The Daily Telegraph

Disabled man murdered in Chinese body swap plot

- By Sam Hall

A CHINESE man with Down’s syndrome was murdered in an attempt to circumvent a ban on traditiona­l burials.

Cremation is enforced in some densely populated areas of China, but in an effort to defy the order, one family paid a man to provide them with a body to swap with that of their dead relative.

It later emerged that the body was that of a murder victim killed by the man they had hired – an event the family insist they were unaware of.

The family, from Shanwei in Guangdong province, spent nearly £12,000 in 2017 to get a substitute for cremation. The man they hired was identified only by his surname, Huang.

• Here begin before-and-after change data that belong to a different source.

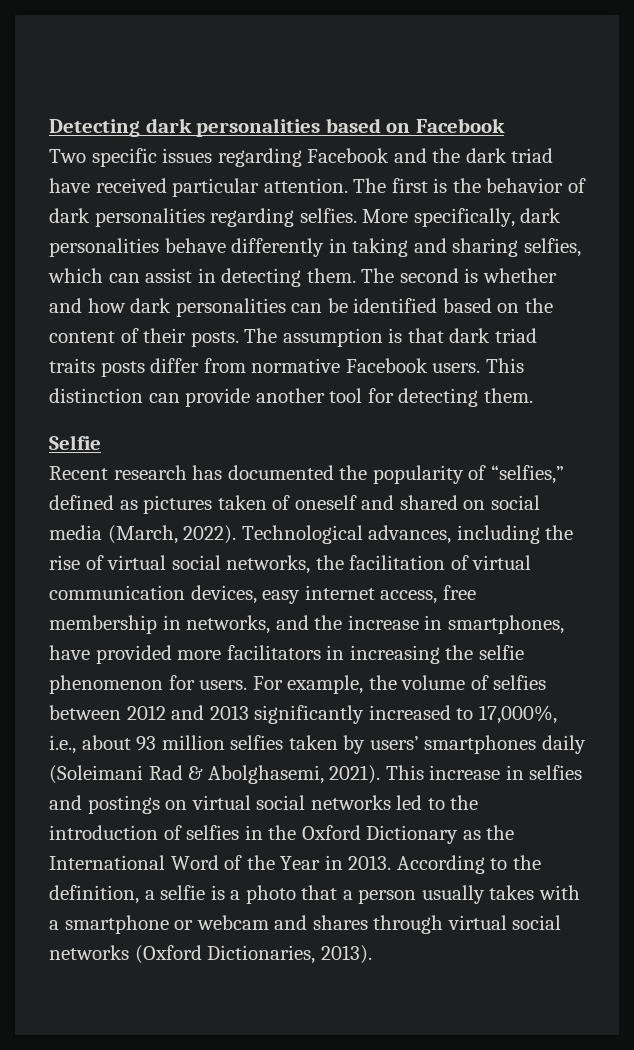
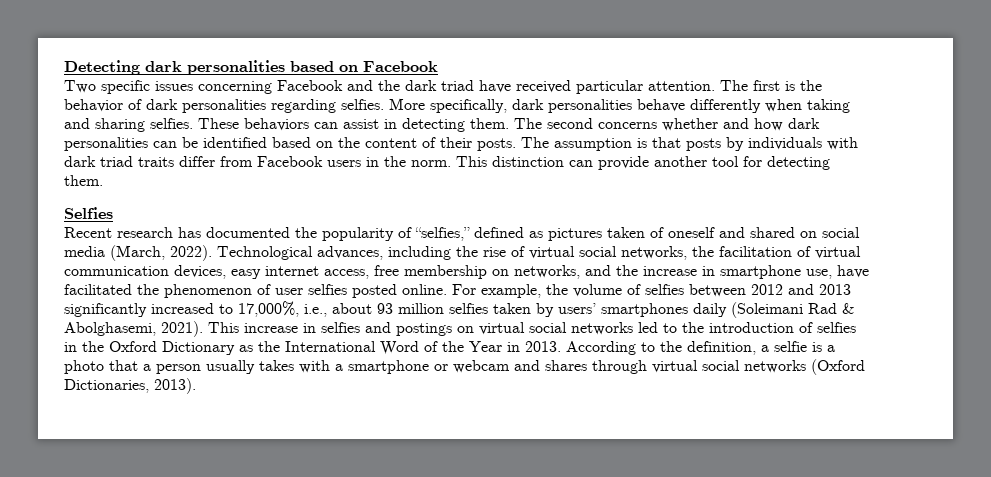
- Two specific issues regarding Facebook and the dark triad have received particular attention.
+ Two specific issues concerning Facebook and the dark triad have received particular attention.
- More specifically, dark personalities behave differently in taking and sharing selfies, which can assist in detecting them.
+ More specifically, dark personalities behave differently when taking and sharing selfies. These behaviors can assist in detecting them.
- The second is whether and how dark personalities can be identified based on the content of their posts.
+ The second concerns whether and how dark personalities can be identified based on the content of their posts.
- The assumption is that dark triad traits posts differ from normative Facebook users.
+ The assumption is that posts by individuals with dark triad traits differ from Facebook users in the norm.
- Selfie
+ Selfies
- Technological advances, including the rise of virtual social networks, the facilitation of virtual communication devices, easy internet access, free membership in networks, and the increase in smartphones, have provided more facilitators in increasing the selfie phenomenon for users.
+ Technological advances, including the rise of virtual social networks, the facilitation of virtual communication devices, easy internet access, free membership on networks, and the increase in smartphone use, have facilitated the phenomenon of user selfies posted online.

According to court documents, Huang spotted Lin Shaoren, 36, picking litter and asked him into a car before giving him alcohol until he fell unconsciou­s.

Huang put the man’s body into a coffin, nailed it shut and passed it onto the family a few days later. The family had the coffin cremated, pretending it was their own deceased relative.

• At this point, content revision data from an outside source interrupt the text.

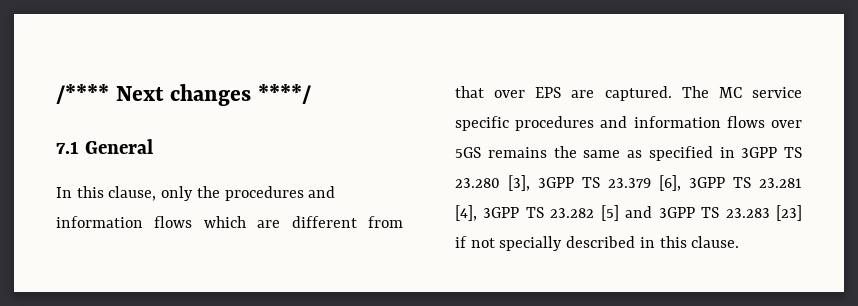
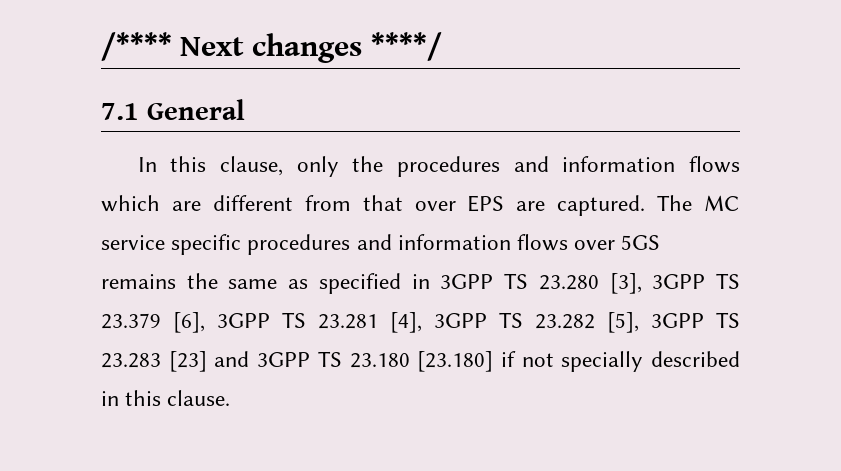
- The MC service specific procedures and information flows over 5GS remains the same as specified in 3GPP TS 23.280 [3], 3GPP TS 23.379 [6], 3GPP TS 23.281 [4], 3GPP TS 23.282 [5] and 3GPP TS 23.283 [23] if not specially described in this clause.
+ The MC service specific procedures and information flows over 5GS remains the same as specified in 3GPP TS 23.280 [3], 3GPP TS 23.379 [6], 3GPP TS 23.281 [4], 3GPP TS 23.282 [5], 3GPP TS 23.283 [23] and 3GPP TS 23.180 [23.180] if not specially described in this clause.

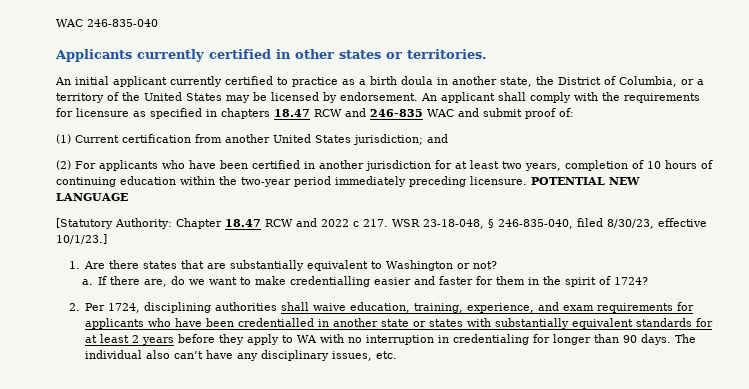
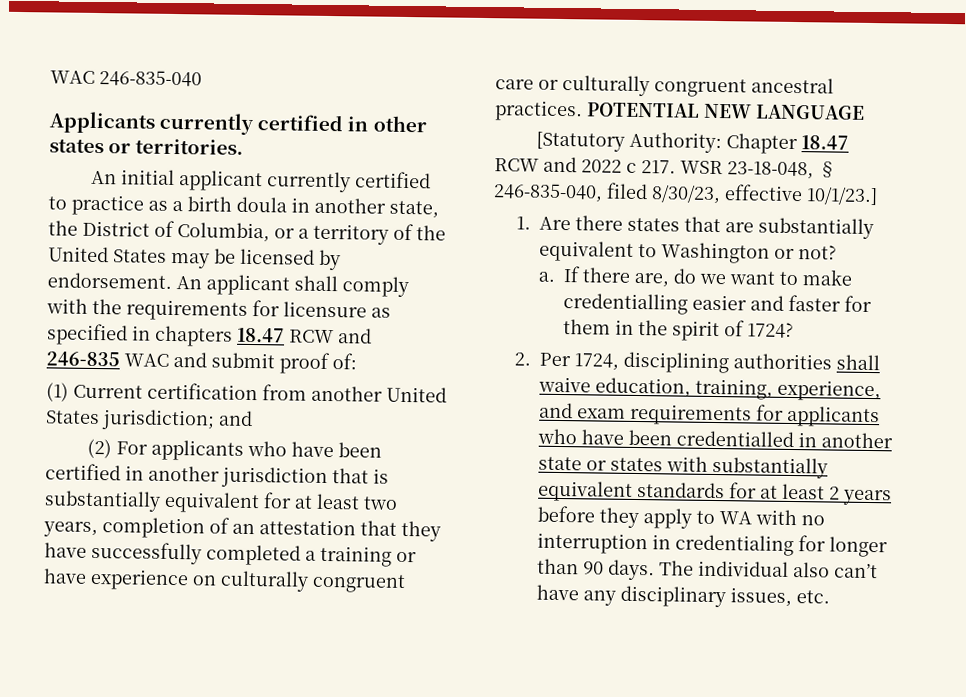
- (2) For applicants who have been certified in another jurisdiction for at least two years, completion of 10 hours of continuing education within the two-year period immediately preceding licensure.
+ (2) For applicants who have been certified in another jurisdiction that is substantially equivalent for at least two years, completion of an attestation that they have successfully completed a training or have experience on culturally congruent care or culturally congruent ancestral practices.

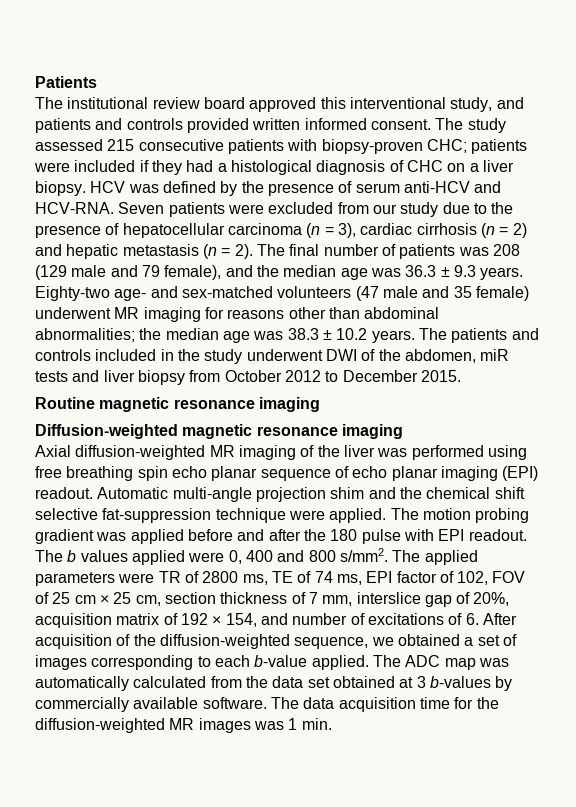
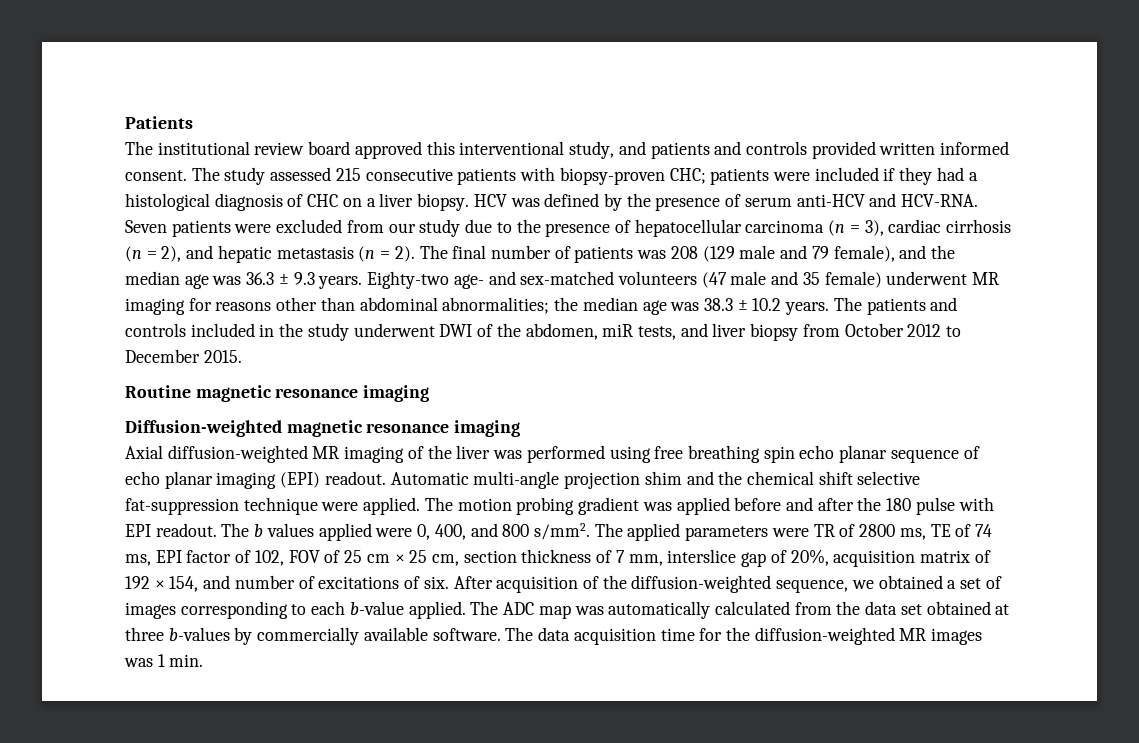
- Seven patients were excluded from our study due to the presence of hepatocellular carcinoma (n = 3), cardiac cirrhosis (n = 2) and hepatic metastasis (n = 2).
+ Seven patients were excluded from our study due to the presence of hepatocellular carcinoma (n = 3), cardiac cirrhosis (n = 2), and hepatic metastasis (n = 2).
- The patients and controls included in the study underwent DWI of the abdomen, miR tests and liver biopsy from October 2012 to December 2015.
+ The patients and controls included in the study underwent DWI of the abdomen, miR tests, and liver biopsy from October 2012 to December 2015.
- The b values applied were 0, 400 and 800 s/mm2.
+ The b values applied were 0, 400, and 800 s/mm2.
- The applied parameters were TR of 2800 ms, TE of 74 ms, EPI factor of 102, FOV of 25 cm × 25 cm, section thickness of 7 mm, interslice gap of 20%, acquisition matrix of 192 × 154, and number of excitations of 6. After acquisition of the diffusion-weighted sequence, we obtained a set of images corresponding to each b-value applied.
+ The applied parameters were TR of 2800 ms, TE of 74 ms, EPI factor of 102, FOV of 25 cm × 25 cm, section thickness of 7 mm, interslice gap of 20%, acquisition matrix of 192 × 154, and number of excitations of six. After acquisition of the diffusion-weighted sequence, we obtained a set of images corresponding to each b-value applied.
- The ADC map was automatically calculated from the data set obtained at 3 b-values by commercially available software.
+ The ADC map was automatically calculated from the data set obtained at three b-values by commercially available software.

This left them free to hold a traditiona­l burial in secret.

The crime was not uncovered until more than two years after the victim was reported missing.

Huang was handed a suspended death sentence after authoritie­s tracked him down. The punishment will be commuted to life in prison if he does not reoffend after two years.

The family avoided a prison sentence, but were found guilty of “insulting a corpse”.

There are strong traditiona­l beliefs in China, influenced by Buddhism, that burial is the only way to bring peace to the deceased and that the souls of the dead protect their descendant­s.